I am 26 years old, and was raised in Germany.
Tell me a bit about your brand and how you think it is different from other brands.
The brand started where my [Royal Academy of Fine Arts] graduation collection stopped. My MA collection was well-received in the media, but I wanted to push myself into another territory in terms of style, shape, and mood. So, my collection centers on the idea of releasing yearly projects where the whole concept is about collaborating with a creative team, such as photographers and editors, who play an enormous role in visualising a certain image and producing special content.
This gives the brand a huge focus on creativity first and foremost, and allows me to stick to the real ambition.
What is something you have learned about the business aspect of fashion so far that you think is really important?
Keep contacts and make friends; you might get back to them. And for those who have been helpful to you already, stay thankful forever.
What has surprised you the most about the fashion industry?
“The Devil Wears Prada” premise is not always just a cliche.

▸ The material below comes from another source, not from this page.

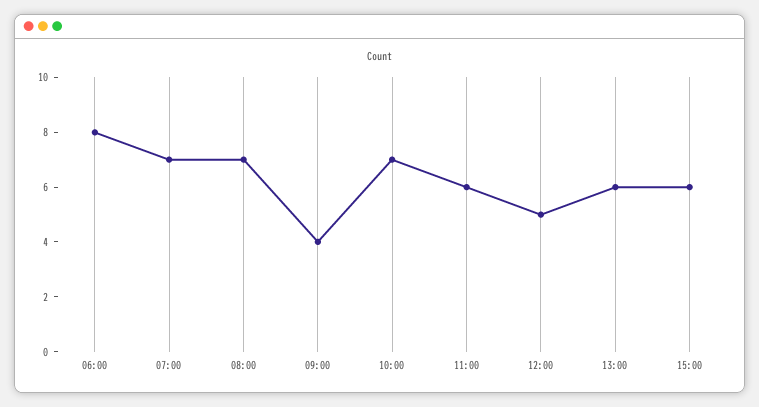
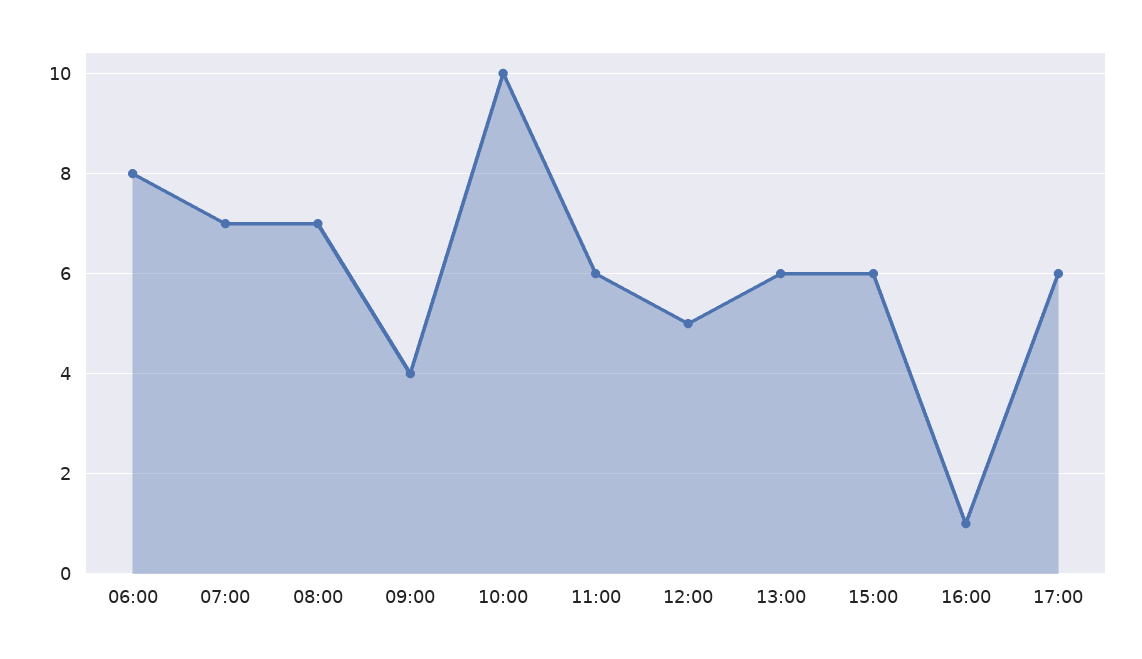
10:00: 7 -> 10
16:00: none -> 1
17:00: none -> 6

It can be very real. Nice people exist in fashion, too, though.
What is something they don’t teach you in fashion school that you think is important to know?
There are a lot of theoretical aspects that we are not taught, such as advanced computer courses, although the use of adobe skills is required in every fashion house these days; and a lack of business workshops in the sense of considering a business plan when it comes to building your own label. There is also the lack of simple but very integral lessons, such as how to communicate and work with a team and with different departments.
I will say, though, that Antwerp is a great institution when it comes to creative exploration and getting to know yourself to the maximum. It is a very personal process, which leads to become a strong character when graduating.
What is particularly difficult about being an emerging design brand?
Budget! It is awful to admit but money rules the world. There tends to be a lack of supportive institutions for young designers.
I do not paint nor do I play instruments. So, fashion is a way to express my visions. Also, in fashion, creations always come alive (via the garments themselves) and they can each look completely different and individual on each person who wears them. That is probably what I like most about fashion.
Who do you admire in the fashion industry?
Everyone who has made it and still treats every single person in this world with the same amount of respect.
Who would you love to see wearing your designs?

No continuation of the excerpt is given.